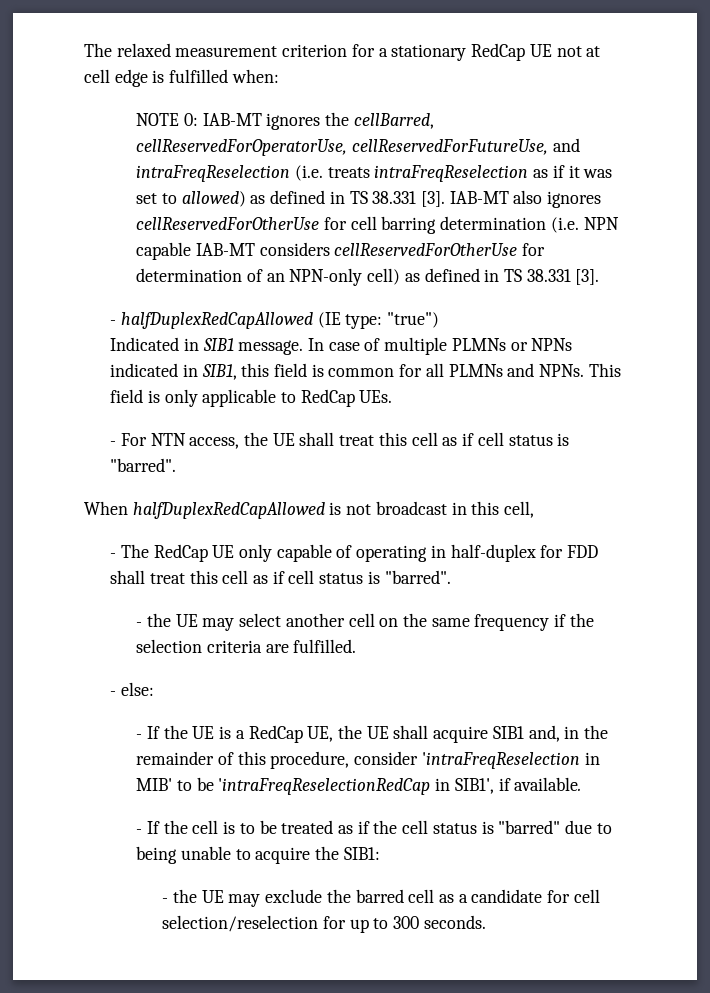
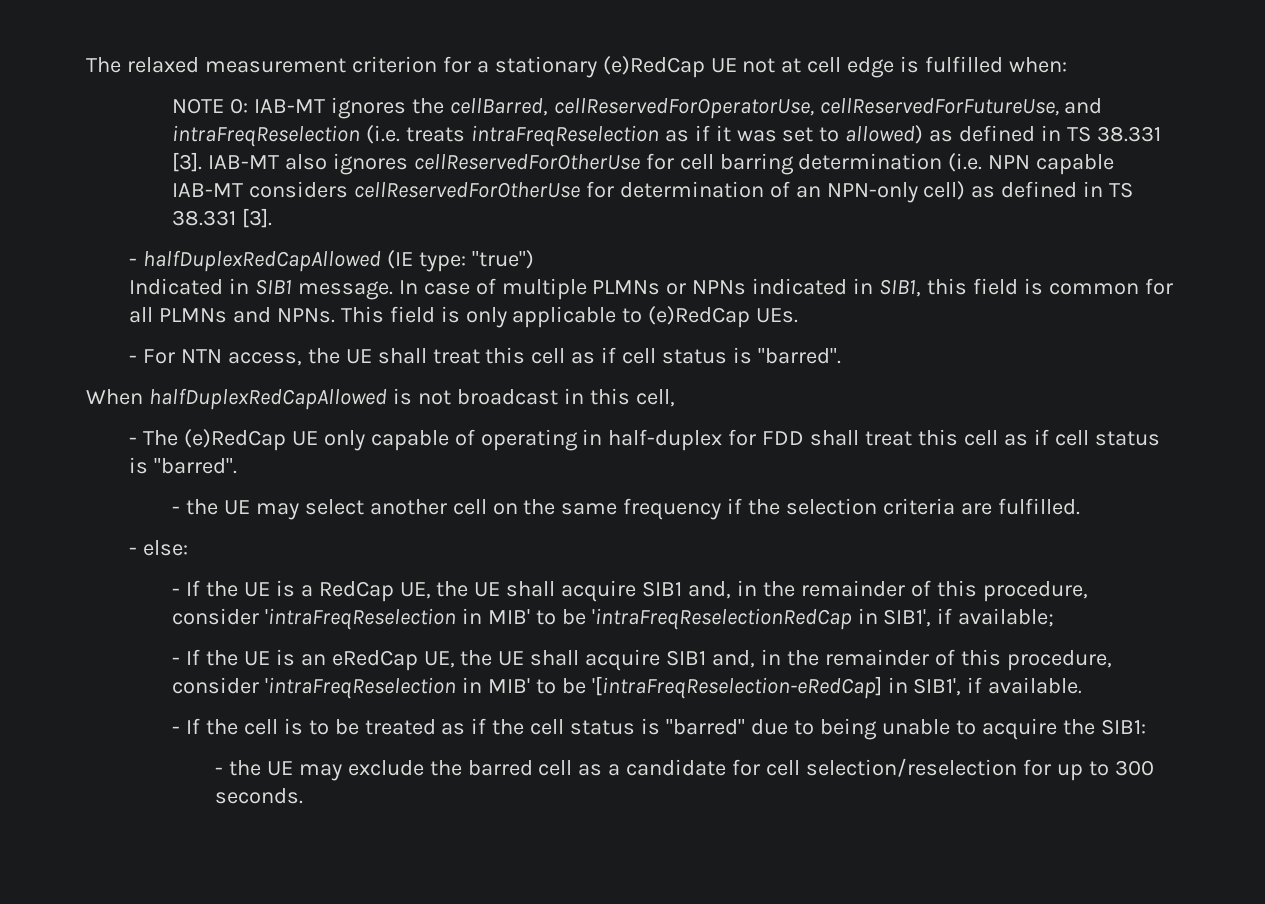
- The relaxed measurement criterion for a stationary RedCap UE not at cell edge is fulfilled when:
+ The relaxed measurement criterion for a stationary (e)RedCap UE not at cell edge is fulfilled when:
- This field is only applicable to RedCap UEs.
+ This field is only applicable to (e)RedCap UEs.
- - The RedCap UE only capable of operating in half-duplex for FDD shall treat this cell as if cell status is "barred".
+ - The (e)RedCap UE only capable of operating in half-duplex for FDD shall treat this cell as if cell status is "barred".
- - If the UE is a RedCap UE, the UE shall acquire SIB1 and, in the remainder of this procedure, consider 'intraFreqReselection in MIB' to be 'intraFreqReselectionRedCap in SIB1', if available.
+ - If the UE is a RedCap UE, the UE shall acquire SIB1 and, in the remainder of this procedure, consider 'intraFreqReselection in MIB' to be 'intraFreqReselectionRedCap in SIB1', if available;
+ - If the UE is an eRedCap UE, the UE shall acquire SIB1 and, in the remainder of this procedure, consider 'intraFreqReselection in MIB' to be '[intraFreqReselection-eRedCap] in SIB1', if available.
________________________________________
== What is being asked ==
Only the text of the listing above should be copied, exactly and with pictures left out.

== Finished exercise ==
- The relaxed measurement criterion for a stationary RedCap UE not at cell edge is fulfilled when:
+ The relaxed measurement criterion for a stationary (e)RedCap UE not at cell edge is fulfilled when:
- This field is only applicable to RedCap UEs.
+ This field is only applicable to (e)RedCap UEs.
- - The RedCap UE only capable of operating in half-duplex for FDD shall treat this cell as if cell status is "barred".
+ - The (e)RedCap UE only capable of operating in half-duplex for FDD shall treat this cell as if cell status is "barred".
- - If the UE is a RedCap UE, the UE shall acquire SIB1 and, in the remainder of this procedure, consider 'intraFreqReselection in MIB' to be 'intraFreqReselectionRedCap in SIB1', if available.
+ - If the UE is a RedCap UE, the UE shall acquire SIB1 and, in the remainder of this procedure, consider 'intraFreqReselection in MIB' to be 'intraFreqReselectionRedCap in SIB1', if available;
+ - If the UE is an eRedCap UE, the UE shall acquire SIB1 and, in the remainder of this procedure, consider 'intraFreqReselection in MIB' to be '[intraFreqReselection-eRedCap] in SIB1', if available.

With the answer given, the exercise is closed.